• **Aim of the task**
The printed result should hold only the lines from the opening of the data through the line bearing "[342,267,451,288] realcugan ->", exactly as given and without pictures.

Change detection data
[Start of section]

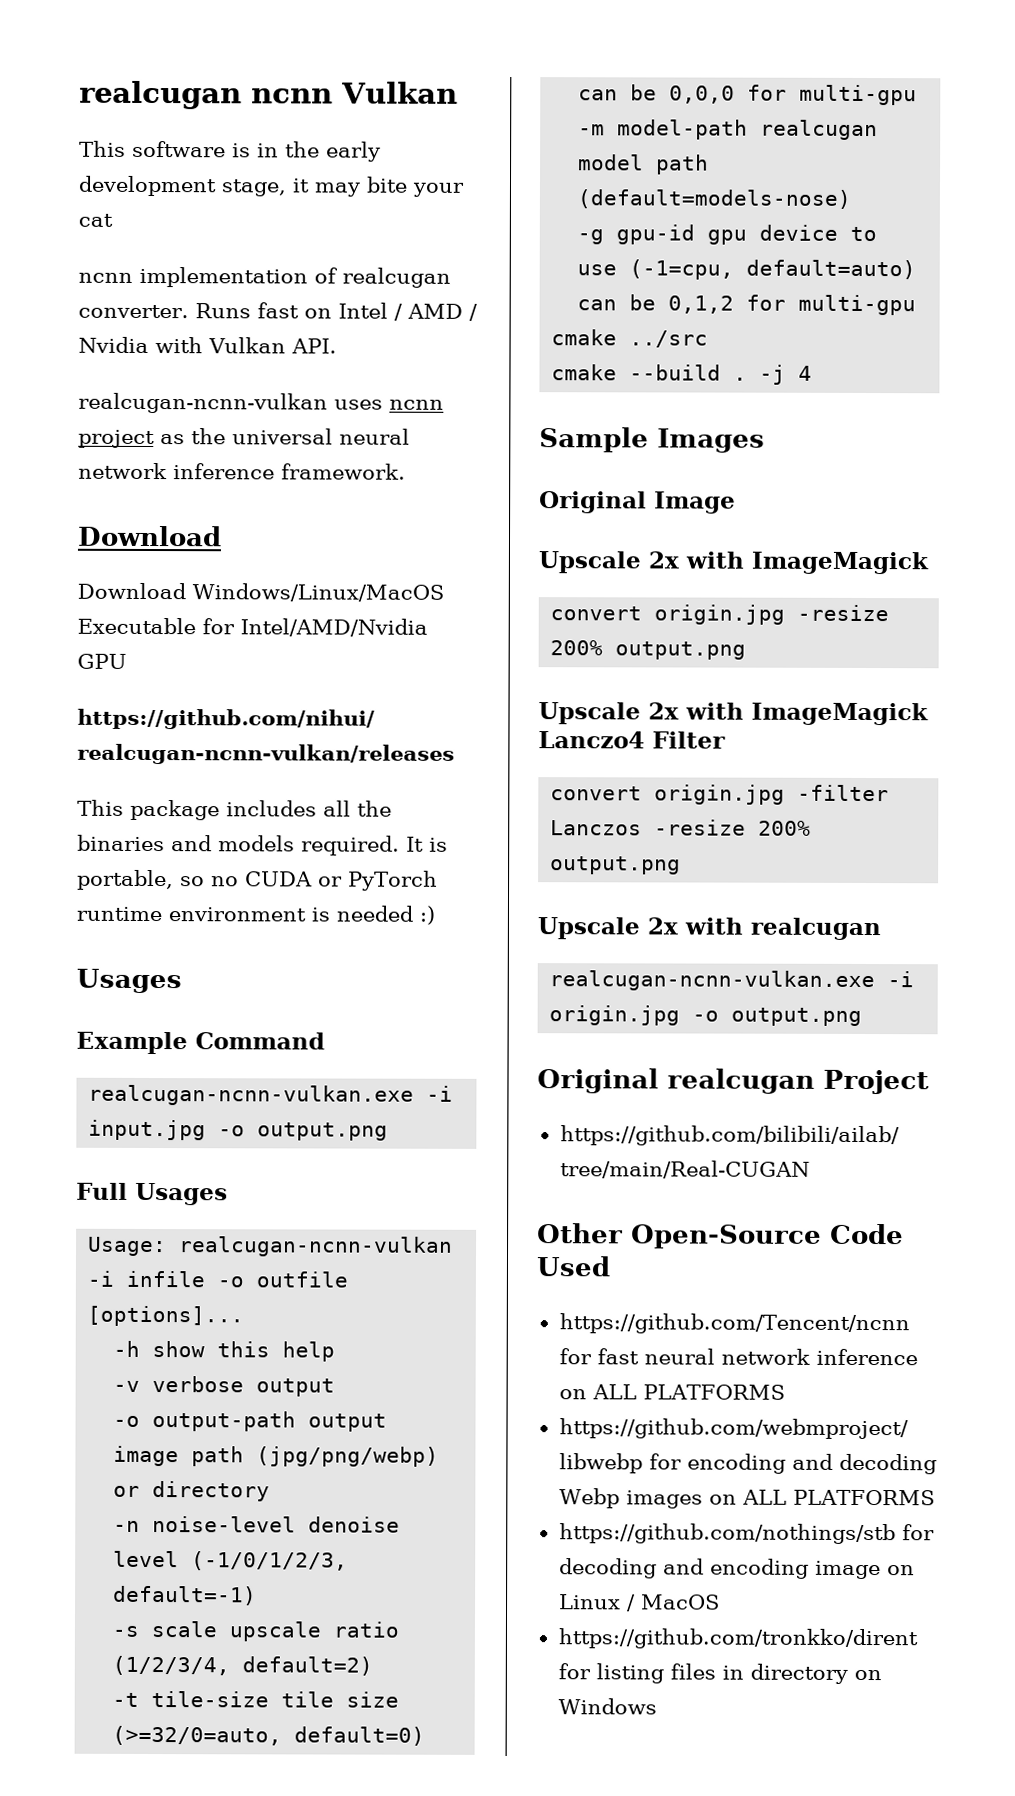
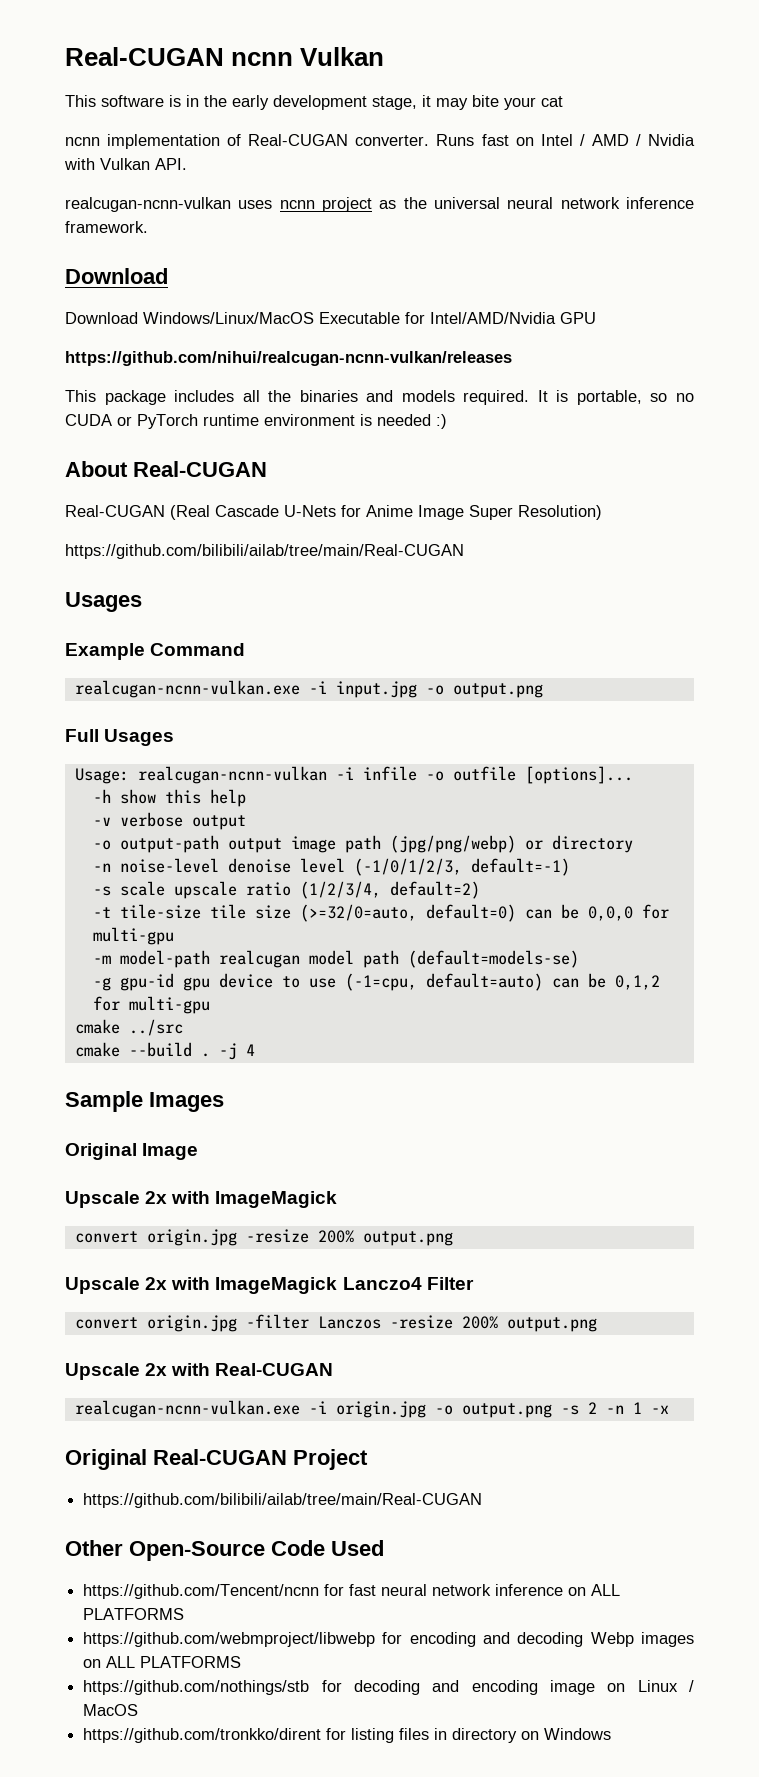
[79,80,242,110] realcugan -> [65,47,224,66] Real-CUGAN
[342,267,451,288] realcugan -> [248,134,349,146] Real-CUGAN
(435, 915) none -> [65,461,267,477] [65,505,602,520] [65,544,464,559] // About Real-CUGAN // Real-CUGAN (Real Cascade U-Nets for Anime Image Super Resolution) // https://github.com/bilibili/ailab/tree/main/Real-CUGAN
[577,189,852,209] (default=models-nose) -> [407,950,579,968] (default=models-se)
[750,917,881,941] realcugan -> [215,1363,334,1376] Real-CUGAN
[537,1068,815,1094] // Original realcugan -> [560,1402,669,1415] [65,1449,287,1470] -s 2 -n 1 -x // Original Real-CUGAN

[End of section]

• **Result of this exercise**
[79,80,242,110] realcugan -> [65,47,224,66] Real-CUGAN
[342,267,451,288] realcugan -> [248,134,349,146] Real-CUGAN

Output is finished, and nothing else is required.